*ABOUT THIS EXERCISE*.
Nothing other than the lines from the one containing "شیرازی، معلم شهید" through the last line of the data below should be output, each reproduced exactly.

*INPUT MATERIAL*.
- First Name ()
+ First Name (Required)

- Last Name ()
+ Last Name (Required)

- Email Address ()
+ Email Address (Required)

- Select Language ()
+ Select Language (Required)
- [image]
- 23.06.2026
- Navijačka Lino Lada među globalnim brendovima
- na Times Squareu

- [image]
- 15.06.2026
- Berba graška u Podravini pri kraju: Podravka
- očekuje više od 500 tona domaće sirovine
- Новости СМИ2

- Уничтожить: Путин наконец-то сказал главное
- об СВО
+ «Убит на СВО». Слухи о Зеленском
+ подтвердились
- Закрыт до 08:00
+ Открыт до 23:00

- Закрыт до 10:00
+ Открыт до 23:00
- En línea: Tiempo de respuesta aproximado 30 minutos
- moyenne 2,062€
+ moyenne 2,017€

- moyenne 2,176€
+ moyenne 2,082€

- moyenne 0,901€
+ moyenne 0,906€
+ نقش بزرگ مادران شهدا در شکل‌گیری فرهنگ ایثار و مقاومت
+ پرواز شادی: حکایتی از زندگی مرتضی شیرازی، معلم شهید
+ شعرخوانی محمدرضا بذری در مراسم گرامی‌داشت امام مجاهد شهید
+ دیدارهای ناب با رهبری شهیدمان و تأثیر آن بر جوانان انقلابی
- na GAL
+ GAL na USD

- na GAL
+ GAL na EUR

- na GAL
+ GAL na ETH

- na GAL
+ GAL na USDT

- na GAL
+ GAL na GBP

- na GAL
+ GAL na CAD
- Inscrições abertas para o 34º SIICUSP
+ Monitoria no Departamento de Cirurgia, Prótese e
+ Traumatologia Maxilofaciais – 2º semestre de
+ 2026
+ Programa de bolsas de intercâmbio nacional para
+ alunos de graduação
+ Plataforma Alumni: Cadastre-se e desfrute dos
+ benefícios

*SOLUTION TO THIS TASK*.
+ پرواز شادی: حکایتی از زندگی مرتضی شیرازی، معلم شهید
+ شعرخوانی محمدرضا بذری در مراسم گرامی‌داشت امام مجاهد شهید
+ دیدارهای ناب با رهبری شهیدمان و تأثیر آن بر جوانان انقلابی
- na GAL
+ GAL na USD

- na GAL
+ GAL na EUR

- na GAL
+ GAL na ETH

- na GAL
+ GAL na USDT

- na GAL
+ GAL na GBP

- na GAL
+ GAL na CAD
- Inscrições abertas para o 34º SIICUSP
+ Monitoria no Departamento de Cirurgia, Prótese e
+ Traumatologia Maxilofaciais – 2º semestre de
+ 2026
+ Programa de bolsas de intercâmbio nacional para
+ alunos de graduação
+ Plataforma Alumni: Cadastre-se e desfrute dos
+ benefícios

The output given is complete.